In Java, generic parameterizations do not have a class which distinguishes them from each other:

ArrayList<Exception> : class is ArrayList
ArrayList<String>    : class is ArrayList

This is because generics are implemented with type erasure, which means that during compilation, they are replaced with casting:

ArrayList<Exception> list = new ArrayList<Exception>();
list.add(new Exception());
Exception e = list.get(0);

becomes:

ArrayList list = new ArrayList();
list.add(new Exception());
Exception e = (Exception) list.get(0);

No ArrayStoreException is thrown because ArrayList<Exception> and ArrayList<String> have the same type during program execution.
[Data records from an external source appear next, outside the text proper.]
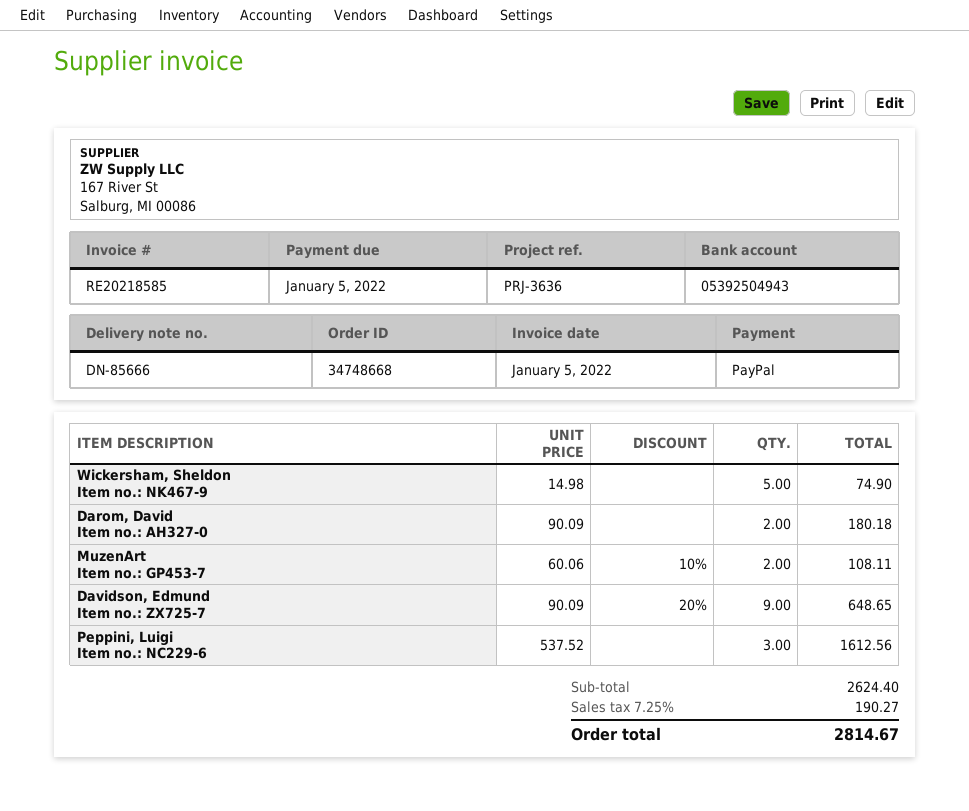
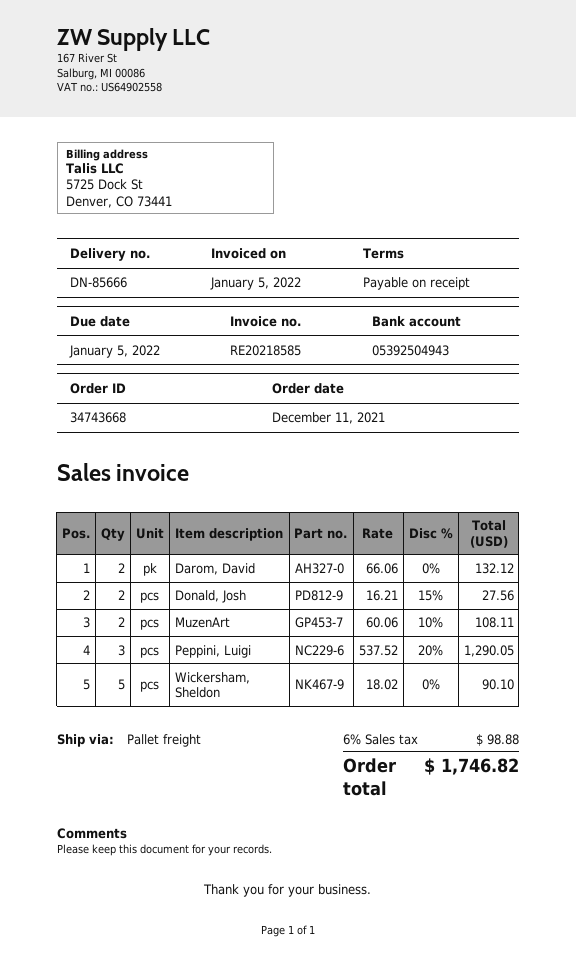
order number: 34748668 -> 34743668
Wickersham, Sheldon: 5 x 14.98 = 74.90 -> 5 x 18.02 = 90.10
Darom, David: 2 x 90.09 = 180.18 -> 2 x 66.06 = 132.12
Davidson, Edmund: 9 x 90.09 - 20% = 648.65 -> none
Peppini, Luigi: 3 x 537.52 = 1612.56 -> 3 x 537.52 - 20% = 1290.05
Donald, Josh: none -> 2 x 16.21 - 15% = 27.56
tax: 7.25% = 190.27 -> 6% = 98.88
total: 2814.67 -> 1746.82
A generic array is disallowed because there is no way to perform these checks on the type parameters during execution. (Because the type parameters don't exist anymore.)

When we have this:

ArrayList<Exception>[] a =
    new ArrayList[10];

It's called an unchecked conversion. a is actually an ArrayList[], an array which stores any ArrayList but we've basically said "pretend it's an ArrayList<Exception>[] for the time being". The array object a points to is still an ArrayList[].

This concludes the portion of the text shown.